• [Exercise brief]: Once the line containing "color: #000000 ->" is found, please copy it and all lines after it through the end of the records, exactly, leaving out pictures.

··········

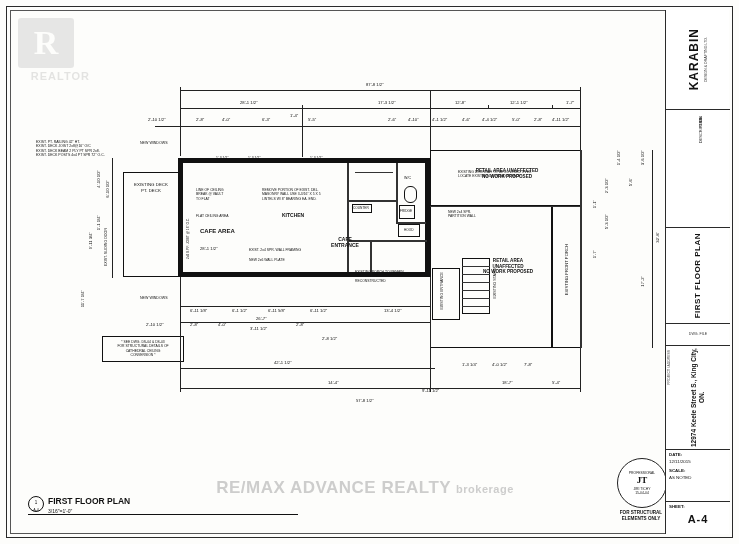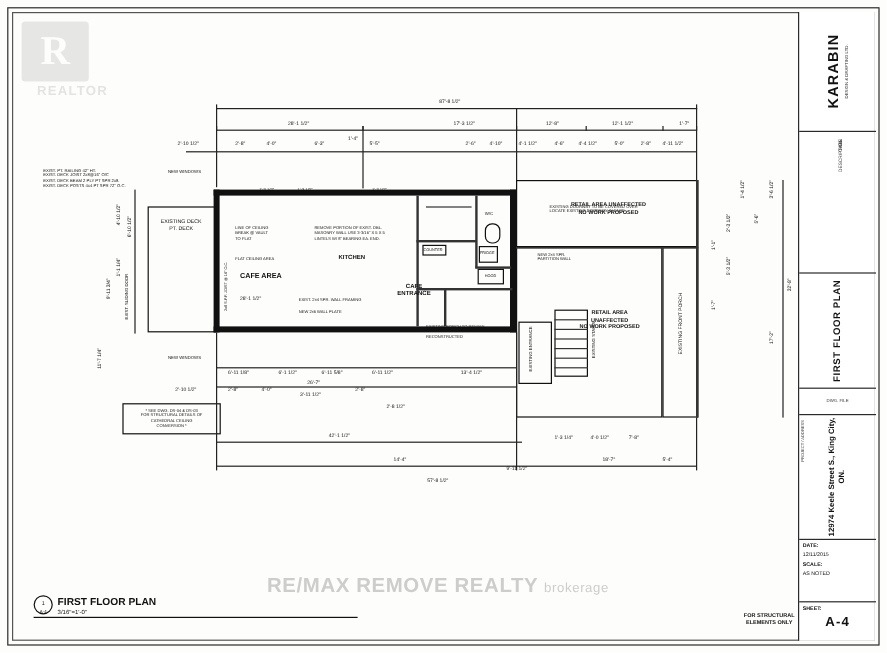"RE/MAX REMOVE REALTY" span { text: REMOVE -> ADVANCE }
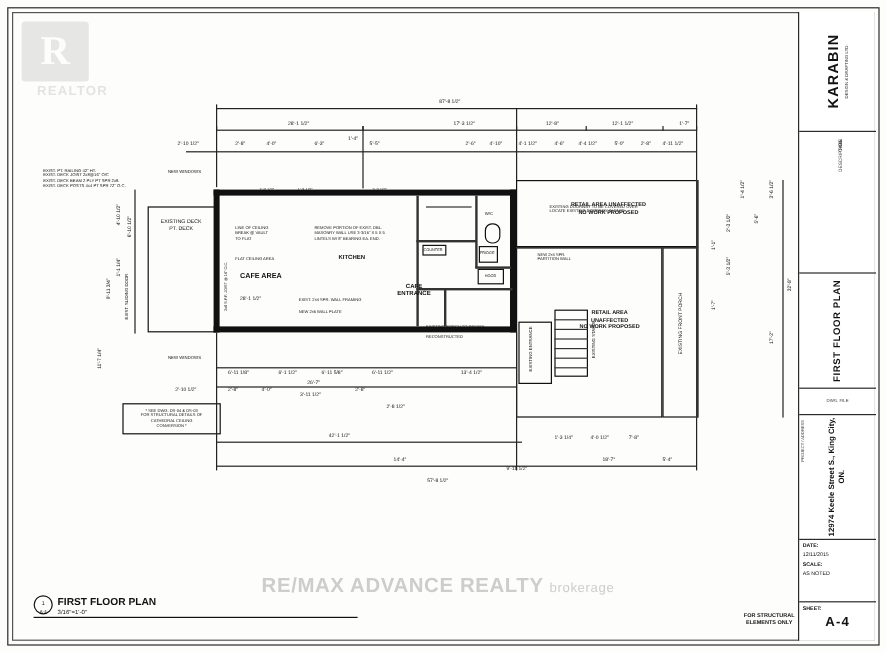"JT" div.stamp { html: none -> <div> <div>PROFESSIONAL</div> <div>JT</div> <div>JIRI TICHY</div> <div>15-04-04</div> </div> }
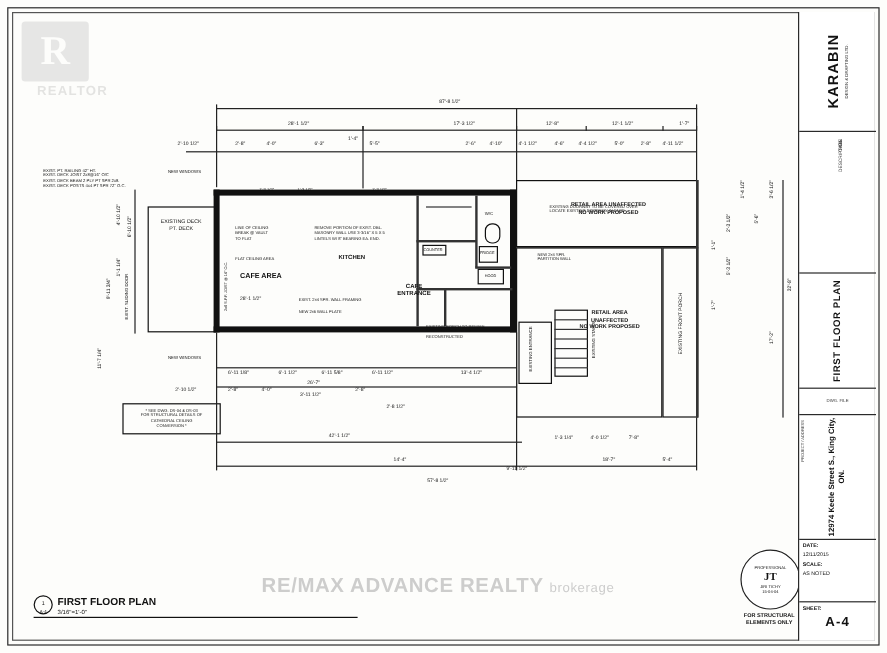"brokerage" .watermark .sm { font-weight: normal -> bold }
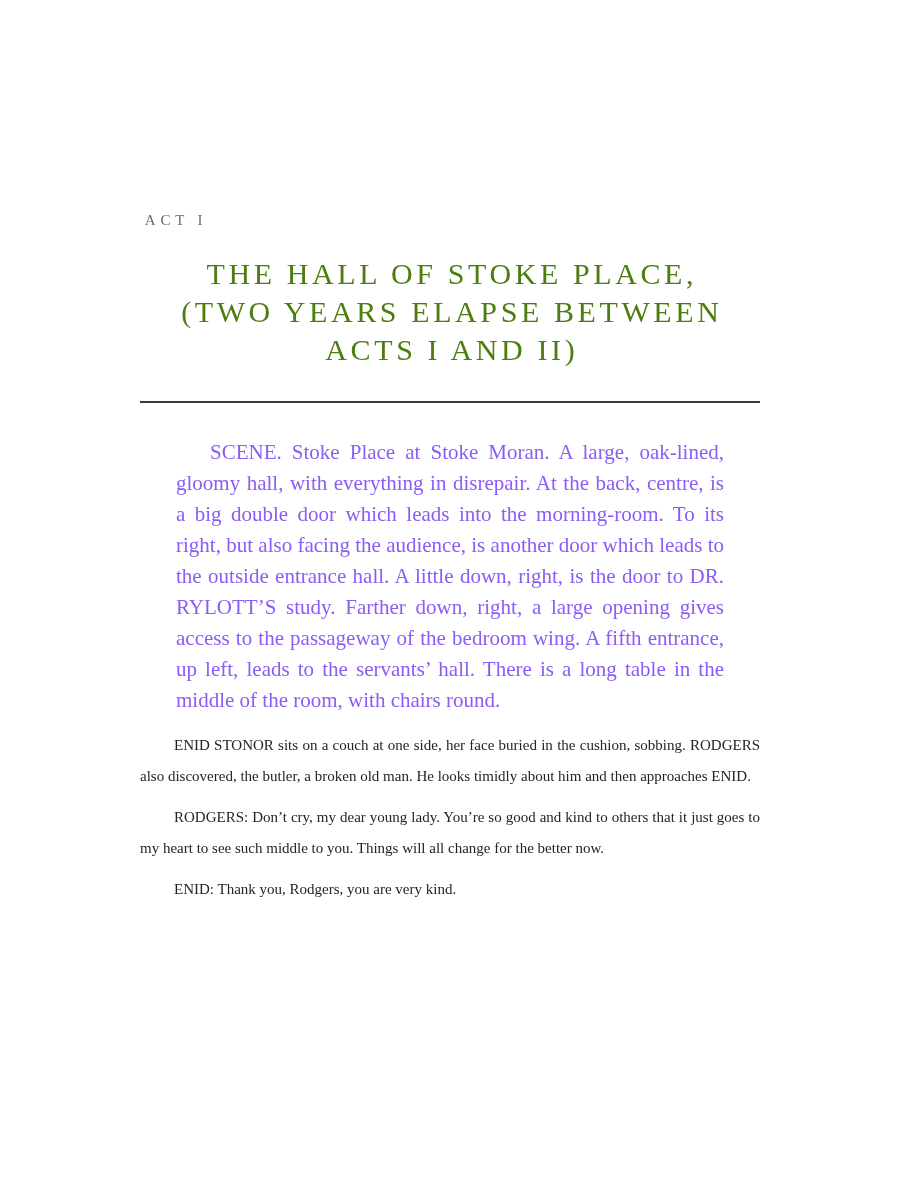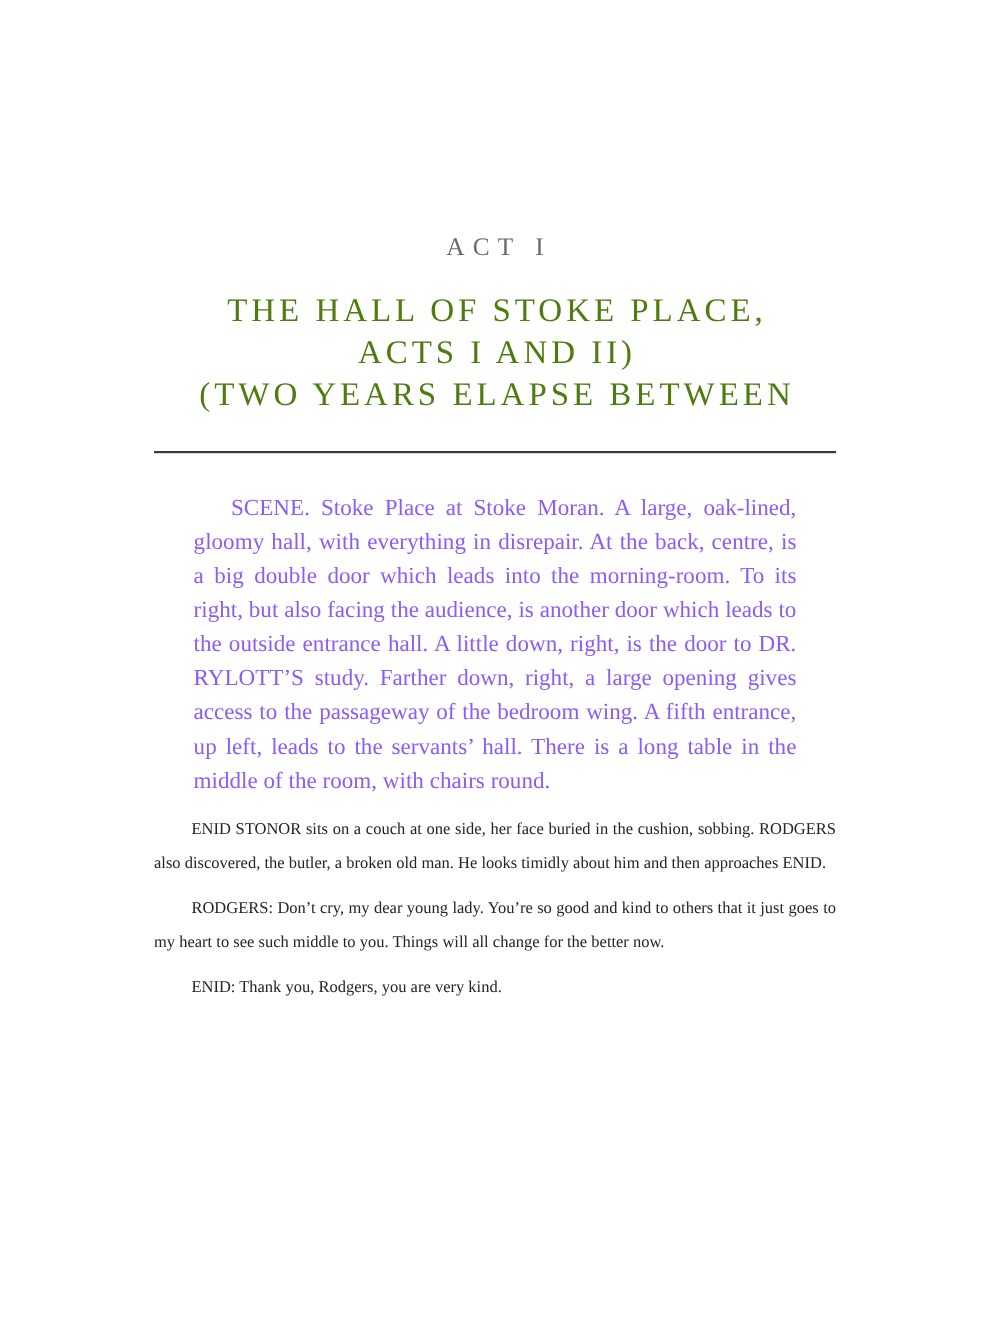"ACT I" .act-heading { font-size: 23px -> 15px; text-align: center -> none }
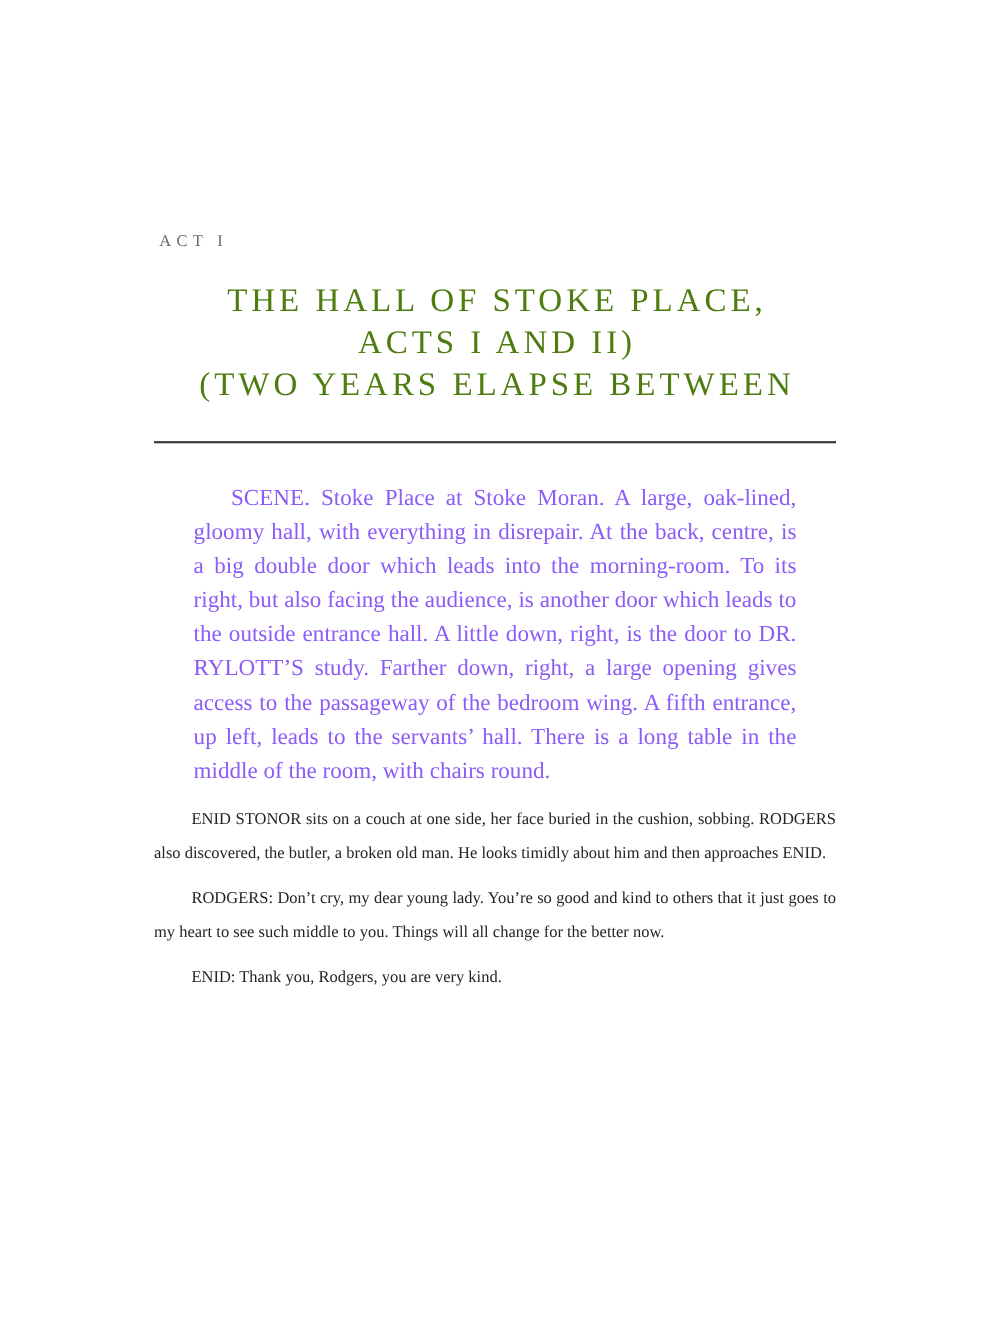"ACTS I AND II)" div.title-line { order: before "(TWO YEARS ELAPSE BETWEEN" -> after "(TWO YEARS ELAPSE BETWEEN" }
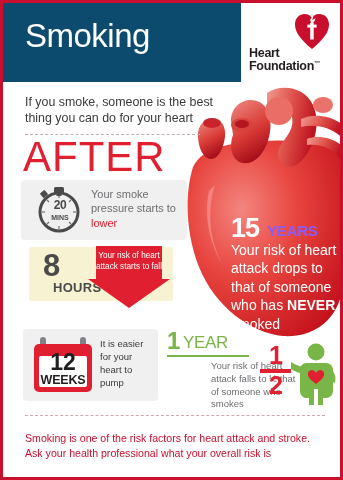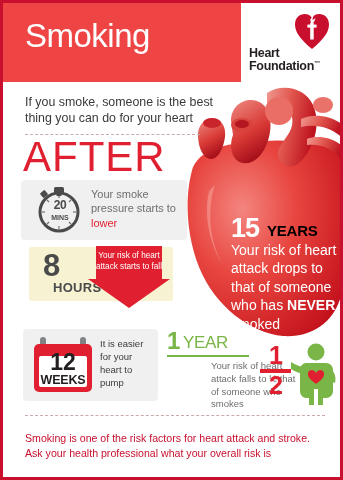"Smoking" .header { background: #ef4444 -> #0c4a6e }
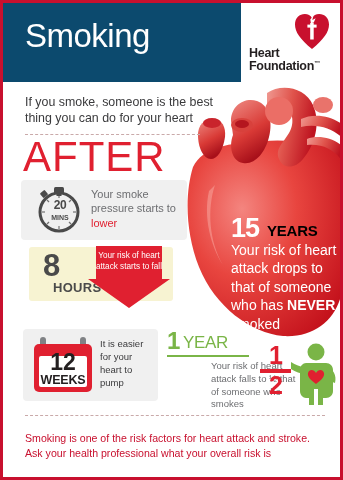"YEARS" .y15-word { color: #000000 -> #8b5cf6 }
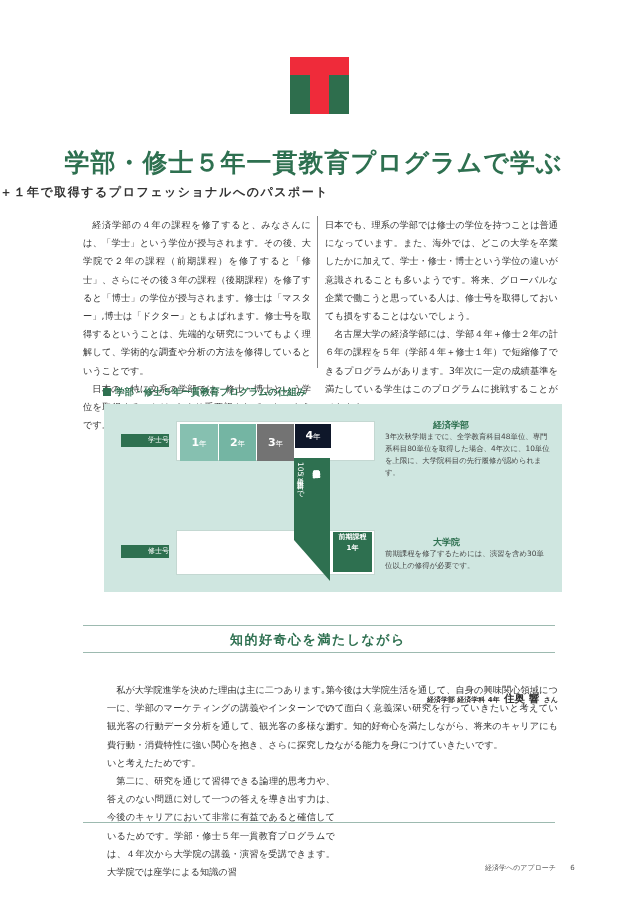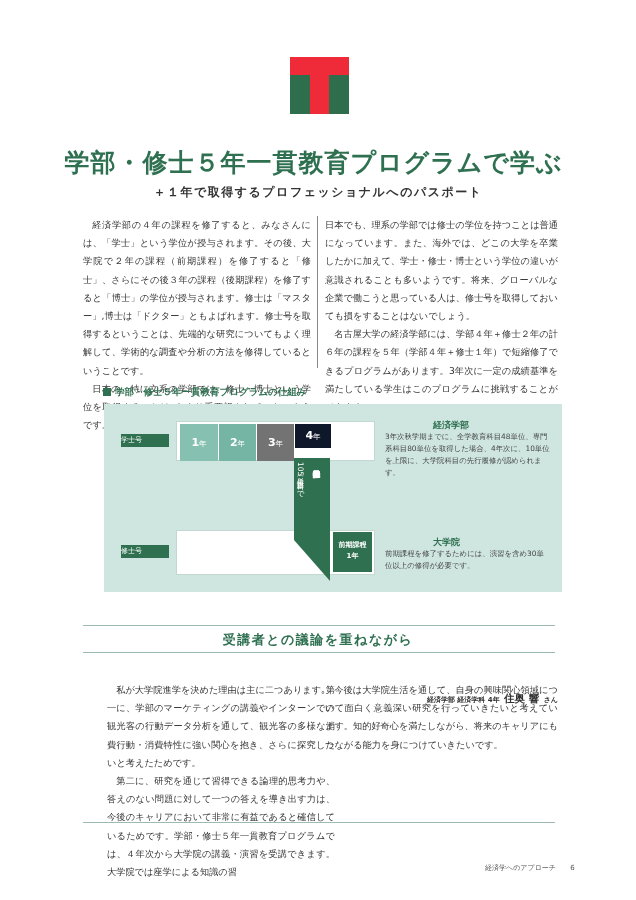"＋１年で取得するプロフェッショナルへのパスポート" .subtitle { text-align: center -> left }
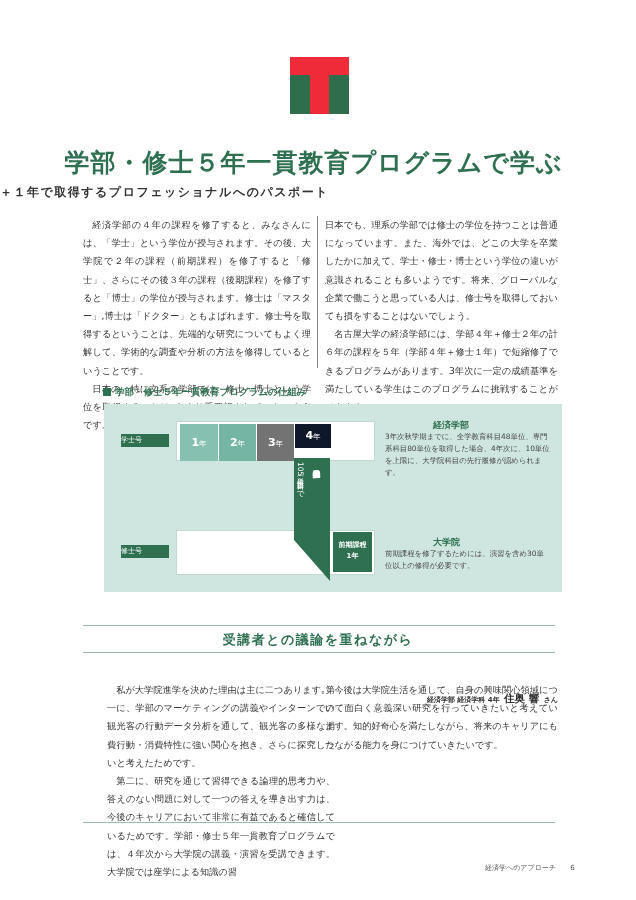"学士号" .lbl-box { text-align: left -> right }
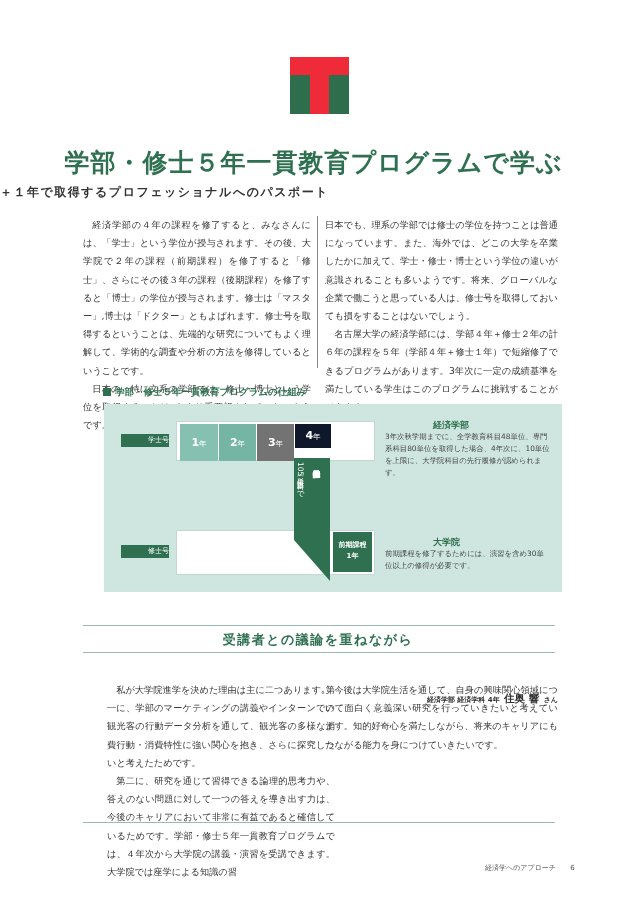"前期課程" .master { padding-top: 8px -> none }
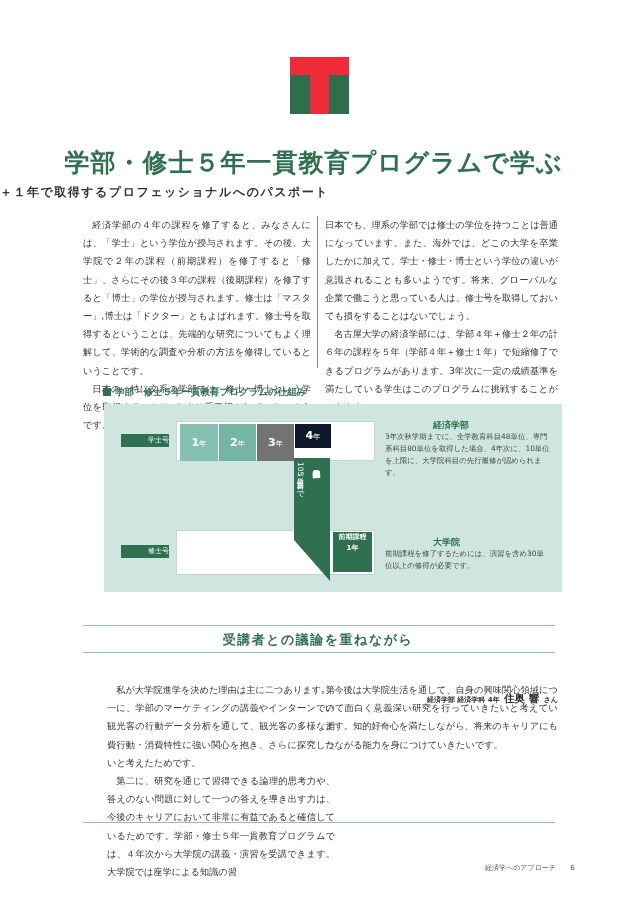"受講者との議論を重ねながら" h2.section-title { text: 受講者との議論を重ね -> 知的好奇心を満たし }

··········

• [Reply to the task]:
"YEARS" .y15-word { color: #000000 -> #8b5cf6 }
"＋１年で取得するプロフェッショナルへのパスポート" .subtitle { text-align: center -> left }
"学士号" .lbl-box { text-align: left -> right }
"前期課程" .master { padding-top: 8px -> none }
"受講者との議論を重ねながら" h2.section-title { text: 受講者との議論を重ね -> 知的好奇心を満たし }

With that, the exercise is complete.